This code fails for an input like 23asdadada.45, apart from that the check of decimal == true is unnecessary, and bools for C are not standard.
This works on numbers with few enough decimal places, but the technique of adding an appropriate number of tenths, then an appropriate number of hundredths, thousandths, and so on is likely to lead to inaccuracy, I believe.
There are techniques to avoid that. A primary technique is to collect the tailing digits as an integer (count the digits, including the leading zeros; they matter in this context), then divide the accumulated integer by the appropriate power of ten. However, even that is not perfect. There are whole articles and probably even books on the subject — full treatment is very long.
@fpg1503: True. The current standard is C11; we should be assuming C11, not just C99. The only problem is the severely retrograde Microsoft compiler which only partially supports some of C99 and/or C11 in the most recent versions. But, in the absence of information to the contrary, assuming C11 is reasonable, and at least C99 is perfectly reasonable, and your statement that "there is no bool in C" is erroneous — there is bool in standard C (and has been for a decade and a half and some time to spare).

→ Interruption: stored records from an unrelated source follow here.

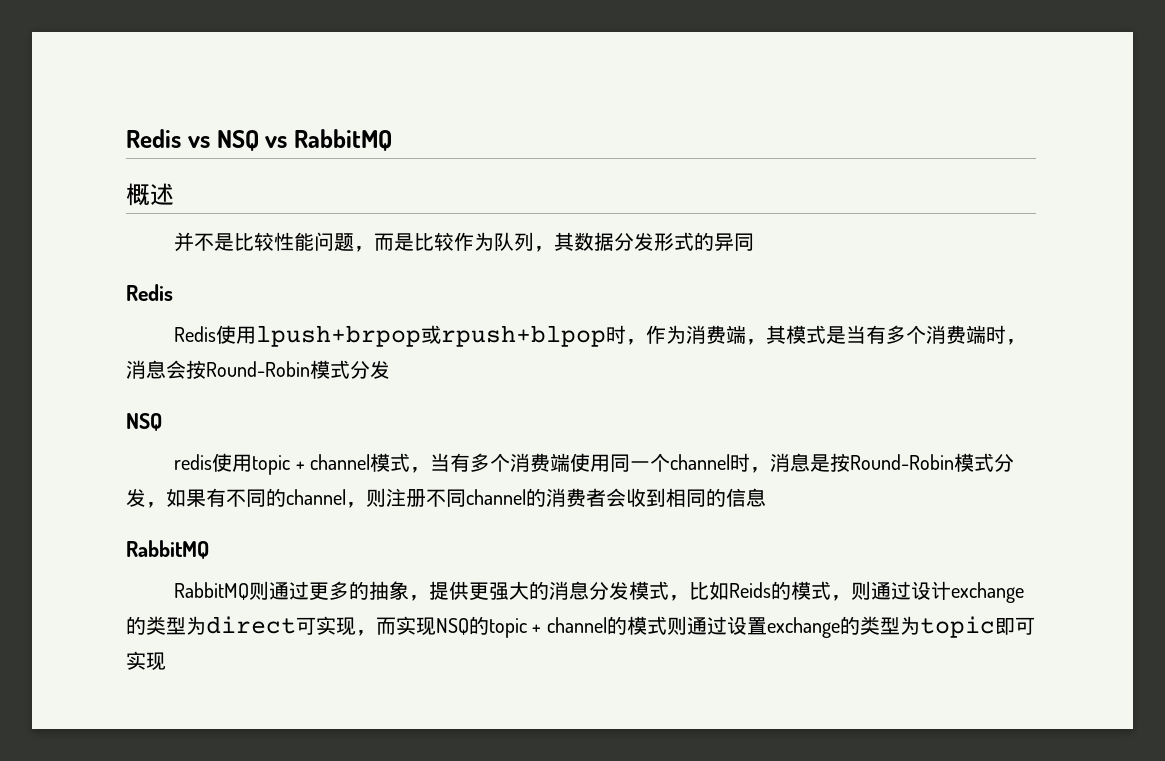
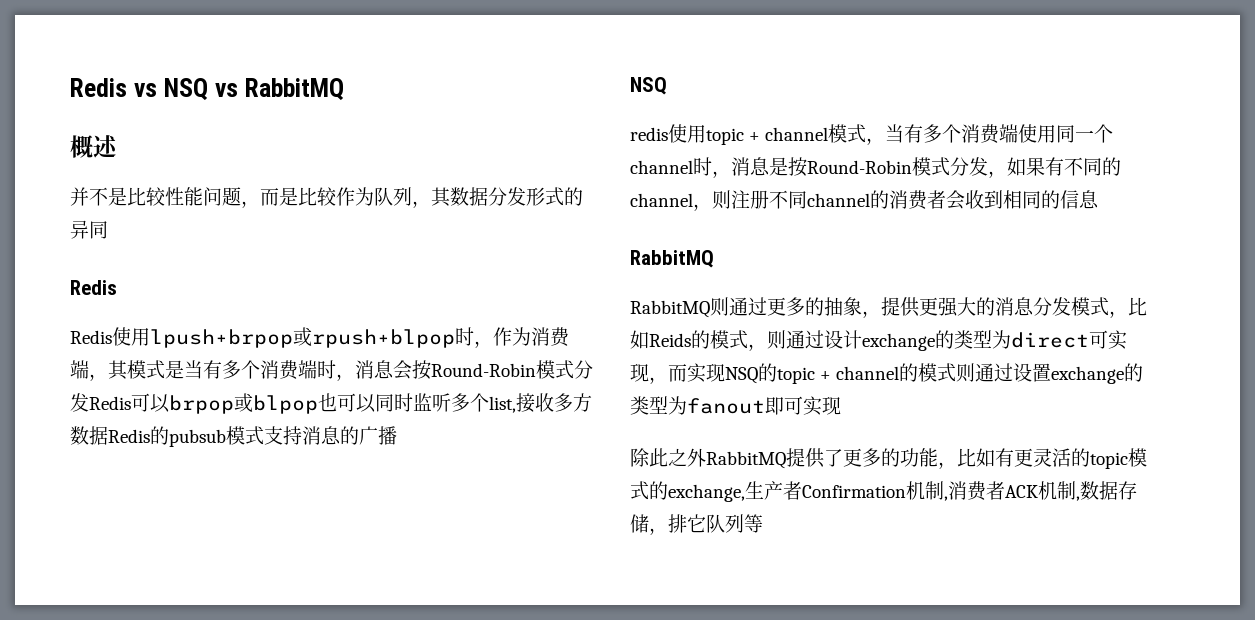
(390, 369) none -> [89,393,592,414] [70,426,397,447] Redis可以brpop或blpop也可以同时监听多个list,接收多方数据Redis的pubsub模式支持消息的广播
[919,616,995,638] topic -> [687,398,765,414] fanout
(166, 661) none -> [630,448,1147,469] [630,481,1137,502] [630,514,763,535] // 除此之外RabbitMQ提供了更多的功能，比如有更灵活的topic模式的exchange,生产者Confirmation机制,消费者ACK机制,数据存储，排它队列等

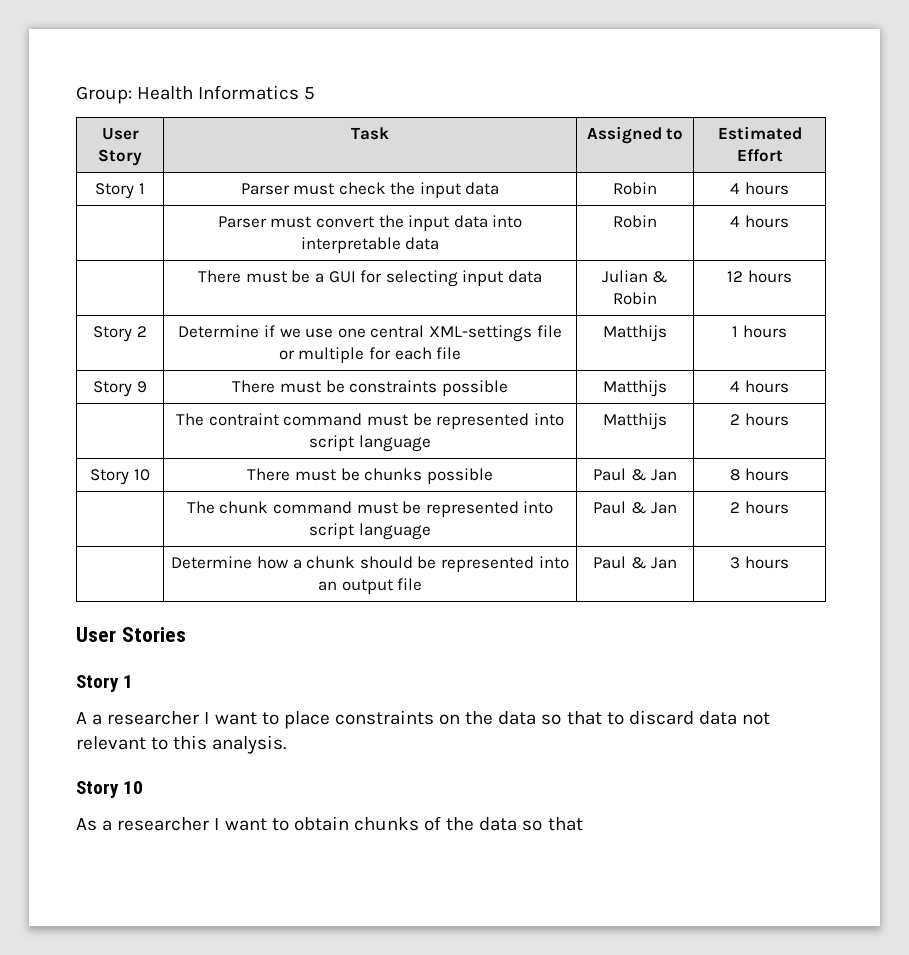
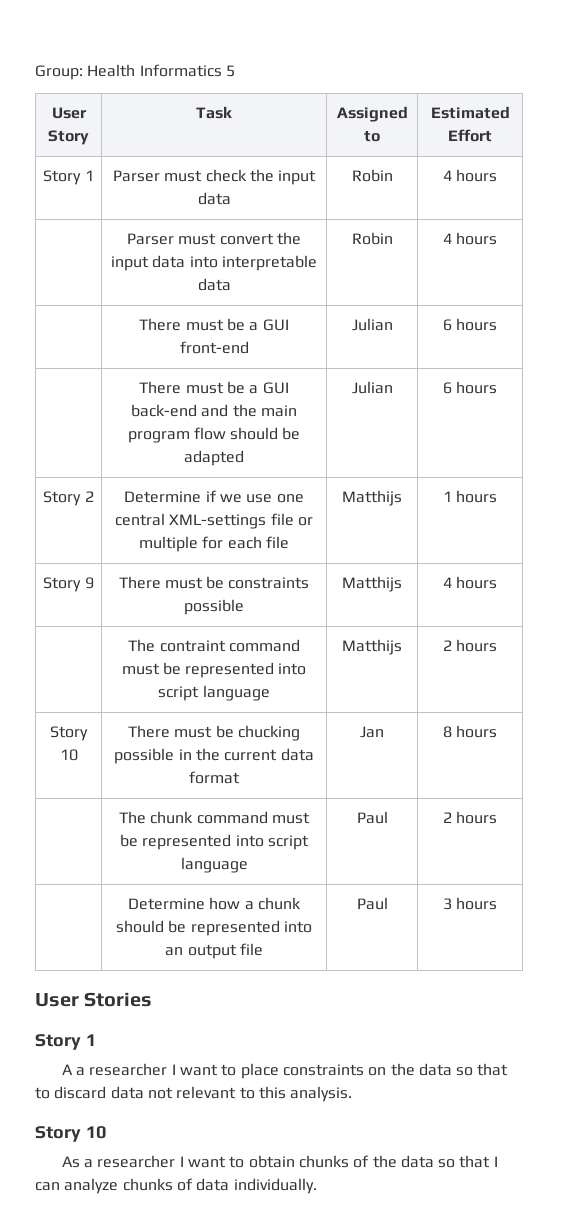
[360,270,542,287] [601,270,669,283] [613,292,657,305] [727,271,744,282] for selecting input data | Julian & Robin | 12 -> [179,341,249,354] [351,318,393,331] [442,318,498,331] [139,381,289,394] [131,404,297,417] [127,427,301,443] [184,450,244,466] [351,381,393,394] [442,382,452,394] front-end | Julian | 6 hours // | There must be a GUI back-end and the main program flow should be adapted | Julian | 6
[364,468,493,484] [592,468,647,481] chunks possible | Paul & -> [237,725,300,741] [114,748,314,764] [189,771,240,784] chucking possible in the current data format |
[630,502,678,514] & Jan -> (388, 817) none
[630,557,678,569] & Jan -> (388, 903) none
(583, 824) none -> [493,1156,498,1167] [35,1178,317,1194] I can analyze chunks of data individually.

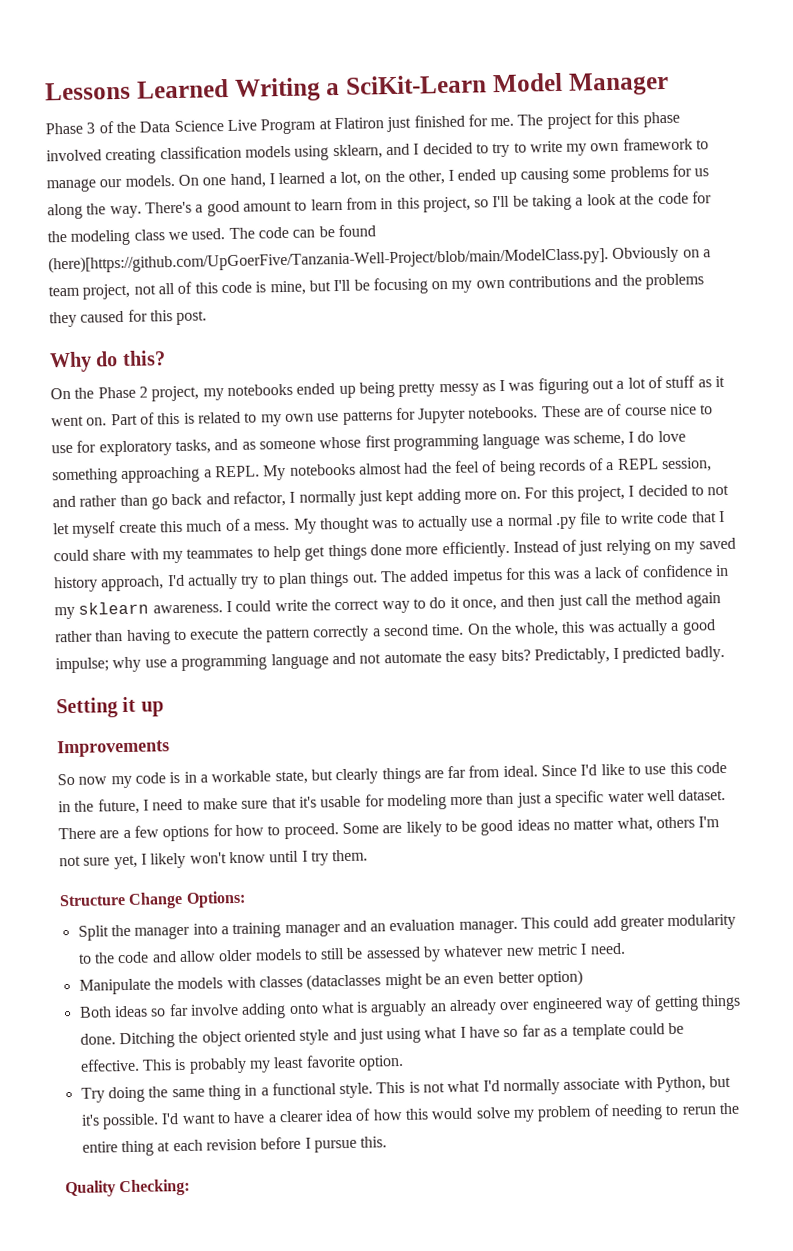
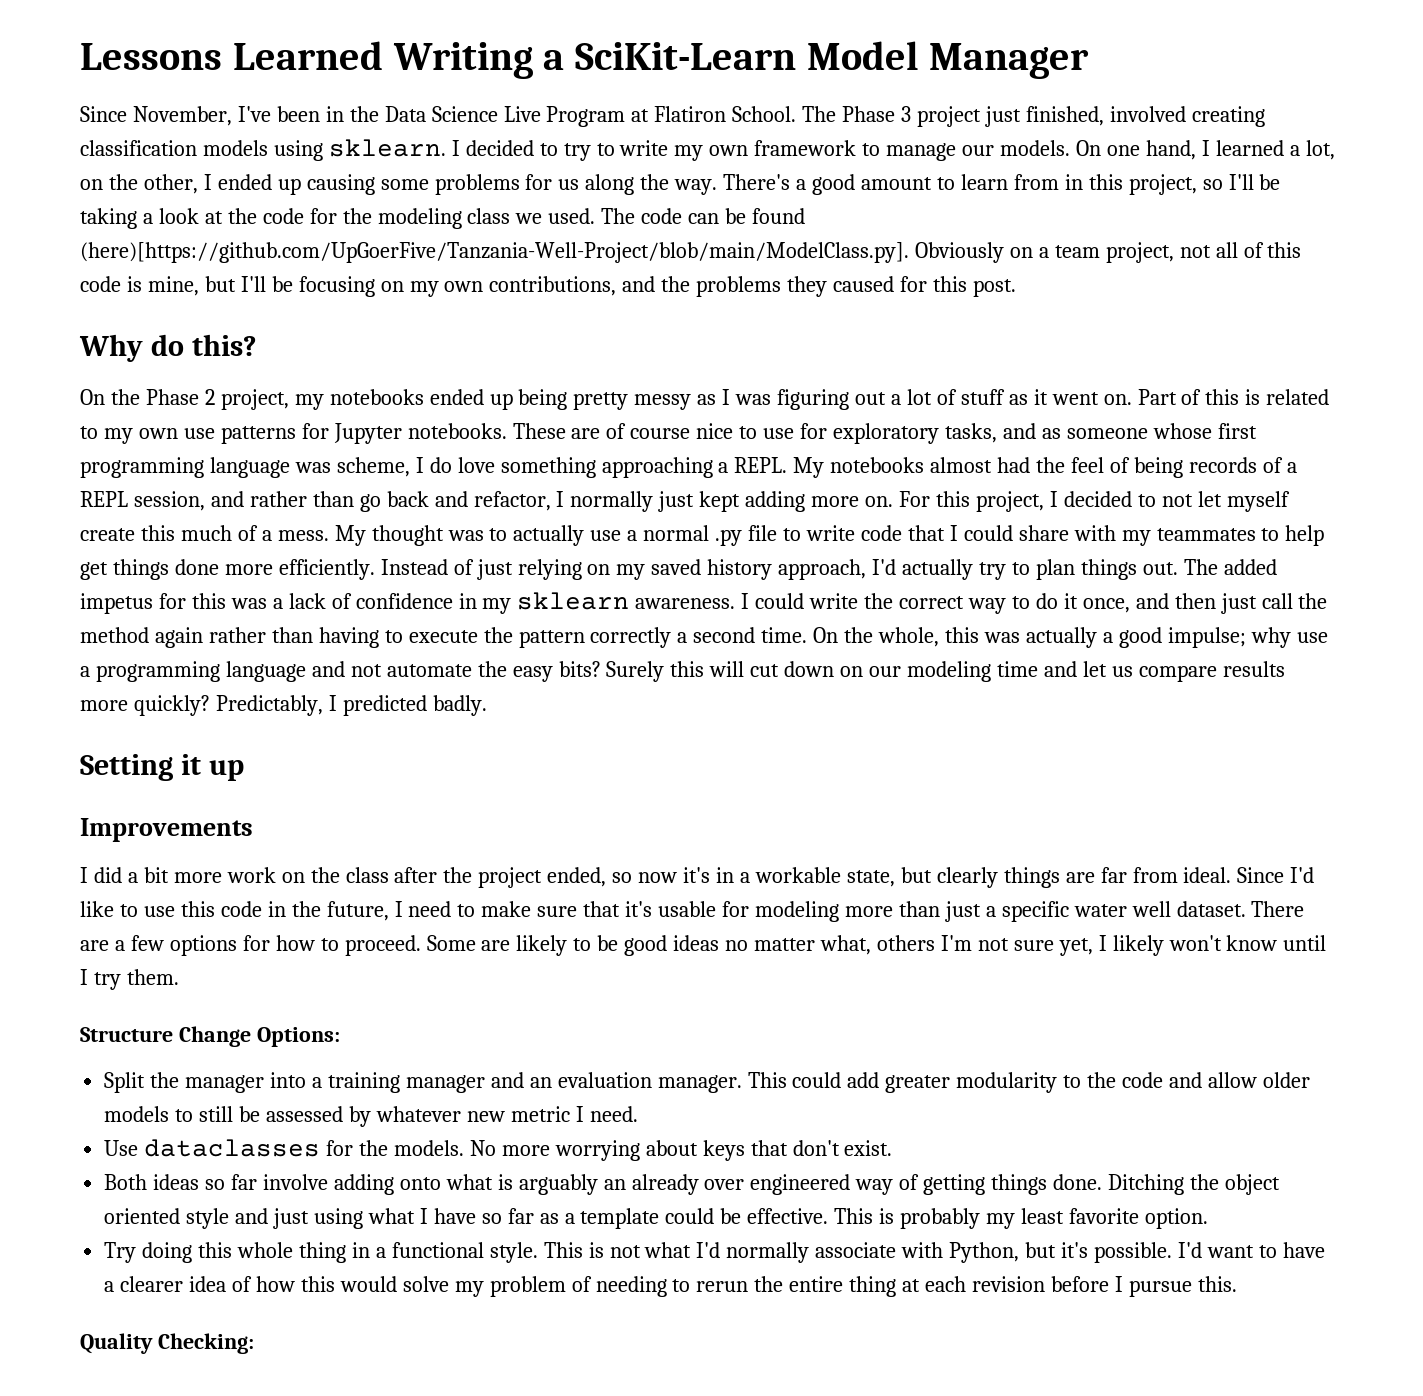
[45,121,114,135] Phase 3 of -> [80,106,344,126] Since November, I've been in
[386,111,680,133] just finished for me. The project for this phase -> [732,106,1104,127] School. The Phase 3 project just finished,
[332,143,410,160] sklearn, and -> [328,139,446,157] sklearn.
[508,275,592,288] contributions -> [489,276,617,296] contributions,
(531, 655) none -> [606,661,1285,682] [80,695,210,716] Surely this will cut down on our modeling time and let us compare results more quickly?
[57,771,181,789] So now my code is -> [80,867,711,888] I did a bit more work on the class after the project ended, so now it's
[78,969,584,995] Manipulate the models with classes (dataclasses might be an even better option) -> [104,1139,893,1161] Use dataclasses for the models. No more worrying about keys that don't exist.
[148,1086,205,1098] the same -> [198,1242,294,1258] this whole

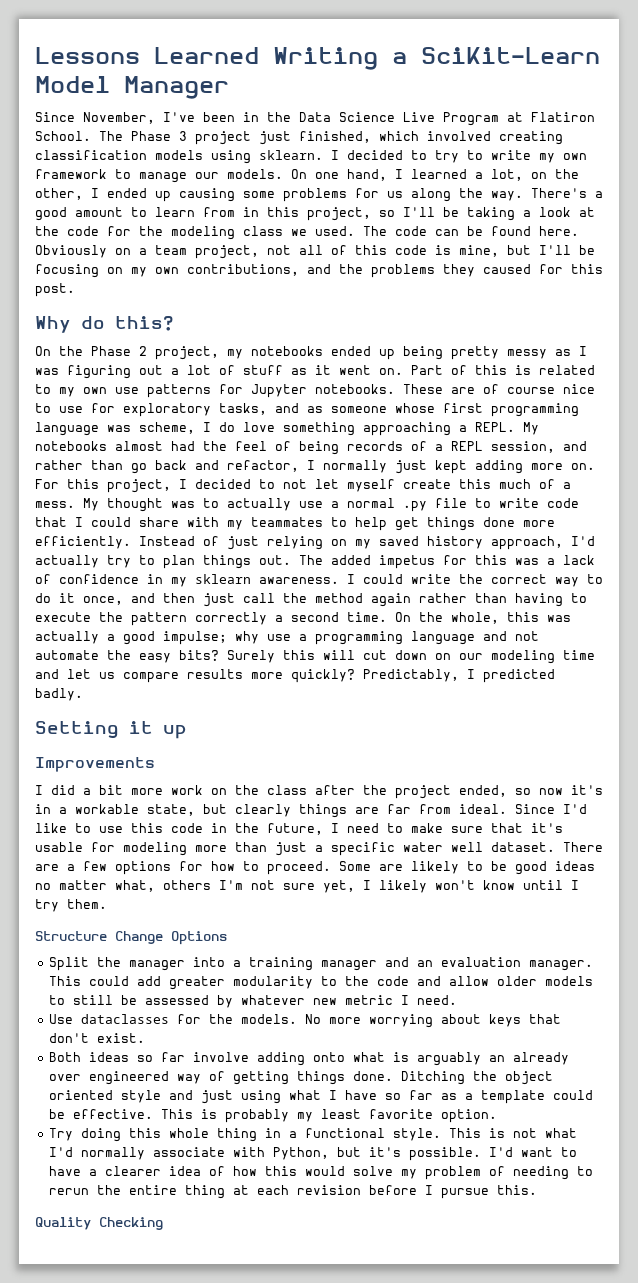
(1104, 116) none -> [379,131,419,141] which
[80,242,909,263] (here)[https://github.com/UpGoerFive/Tanzania-Well-Project/blob/main/ModelClass.py]. -> [539,226,579,236] here.
[256,1027,340,1047] Options: -> [171,931,227,945] Options
[157,1333,254,1354] Checking: -> [99,1217,163,1230] Checking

@fpg1503: And I'm stating that your headline assertion is incorrect (bool is a part of C). If your comment had said "not part of C90" or "not supported by Microsoft C" or some other such qualification, I wouldn't have needed to say anything. As it is, your headline information is wrong and linking to somewhere that qualifies your information into being right isn't helpful. OK; (more than) enough said. Let's leave the topic alone from here on, but be careful how you present assertions about what is, or is not, in the C standard.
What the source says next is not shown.